Top of Dataset

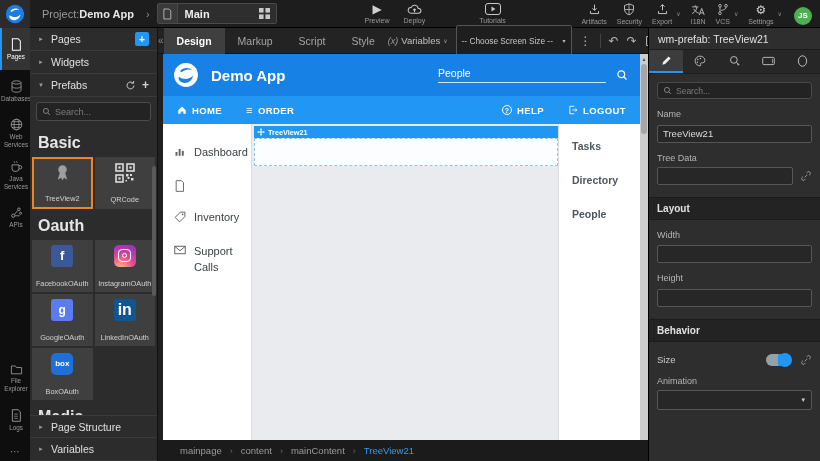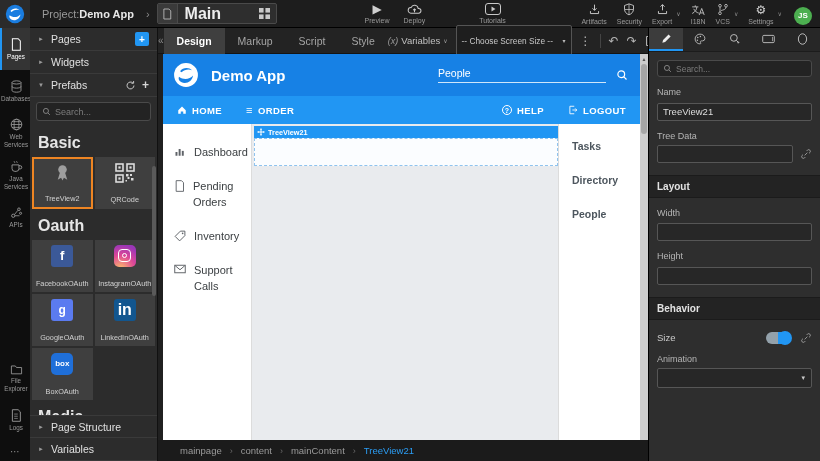--- a/index.html
+++ b/index.html
@@ -16,7 +16,7 @@
   .tb-chev { margin:0 7px 0 12px; color:#8a8a8a; font-size:11px; }
   .page-select { display:flex; align-items:center; width:120px; height:21px; background:#2e2e2e; border:1px solid #4a4a4a; border-radius:2px; overflow:hidden; }
   .page-select .ps-ico { width:20px; height:100%; background:#3a3a3a; display:flex; align-items:center; justify-content:center; border-right:1px solid #4a4a4a; }
-  .page-select .ps-label { flex:1; font-size:16px; font-weight:bold; color:#eee; padding-left:7px; }
+  .page-select .ps-label { flex:1; font-size:11px; font-weight:bold; color:#eee; padding-left:7px; }
   .page-select .ps-grid { margin-right:6px; }
   .tb-actions { display:flex; align-items:flex-end; margin-left:88px; gap:14px; }
   .tb-item { display:flex; flex-direction:column; align-items:center; gap:2px; color:#c9c9c9; cursor:pointer; }

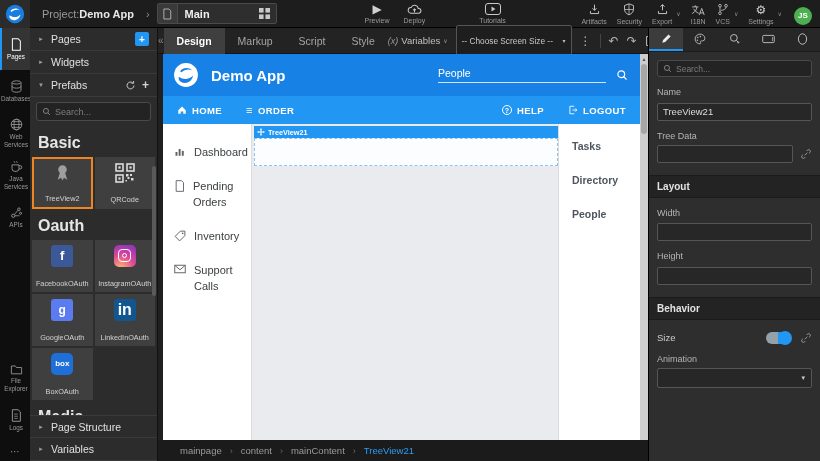--- a/index.html
+++ b/index.html
@@ -593,6 +593,7 @@
   </div>
 
   <div class="inspector">
+    <div class="insp-title">wm-prefab: TreeView21</div>
     <div class="insp-tabs">
       <div class="insp-tab active">
         <span>

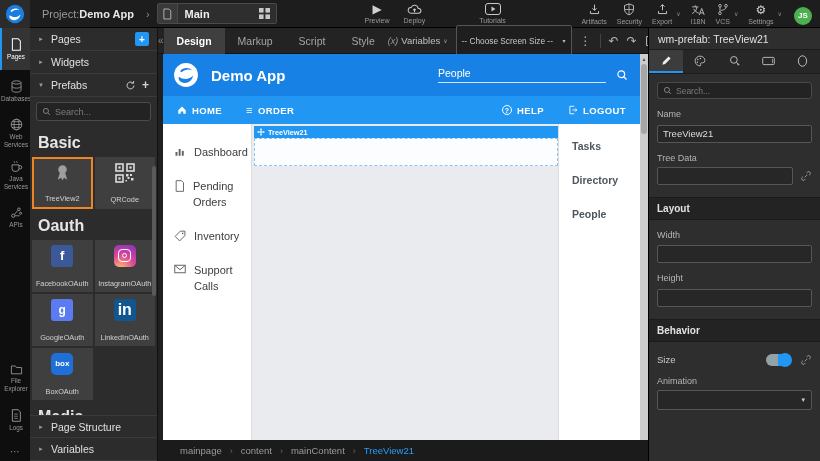--- a/index.html
+++ b/index.html
@@ -536,7 +536,6 @@
                     <path d="M3 1h8l3 3v13H3z" fill="none" stroke="currentColor" stroke-width="1.4"></path>
                   </svg>
                 </span>
-              <span>Pending Orders</span>
             </div>
             <div class="sb-item">
               <span class="ic">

Bottom of Dataset

» **Exercise brief**
Go through the records and repeat each one exactly, skipping anything that is a picture.

» **Exercise response**
--- a/index.html
+++ b/index.html
@@ -16,7 +16,7 @@
   .tb-chev { margin:0 7px 0 12px; color:#8a8a8a; font-size:11px; }
   .page-select { display:flex; align-items:center; width:120px; height:21px; background:#2e2e2e; border:1px solid #4a4a4a; border-radius:2px; overflow:hidden; }
   .page-select .ps-ico { width:20px; height:100%; background:#3a3a3a; display:flex; align-items:center; justify-content:center; border-right:1px solid #4a4a4a; }
-  .page-select .ps-label { flex:1; font-size:16px; font-weight:bold; color:#eee; padding-left:7px; }
+  .page-select .ps-label { flex:1; font-size:11px; font-weight:bold; color:#eee; padding-left:7px; }
   .page-select .ps-grid { margin-right:6px; }
   .tb-actions { display:flex; align-items:flex-end; margin-left:88px; gap:14px; }
   .tb-item { display:flex; flex-direction:column; align-items:center; gap:2px; color:#c9c9c9; cursor:pointer; }

--- a/index.html
+++ b/index.html
@@ -593,6 +593,7 @@
   </div>
 
   <div class="inspector">
+    <div class="insp-title">wm-prefab: TreeView21</div>
     <div class="insp-tabs">
       <div class="insp-tab active">
         <span>

--- a/index.html
+++ b/index.html
@@ -536,7 +536,6 @@
                     <path d="M3 1h8l3 3v13H3z" fill="none" stroke="currentColor" stroke-width="1.4"></path>
                   </svg>
                 </span>
-              <span>Pending Orders</span>
             </div>
             <div class="sb-item">
               <span class="ic">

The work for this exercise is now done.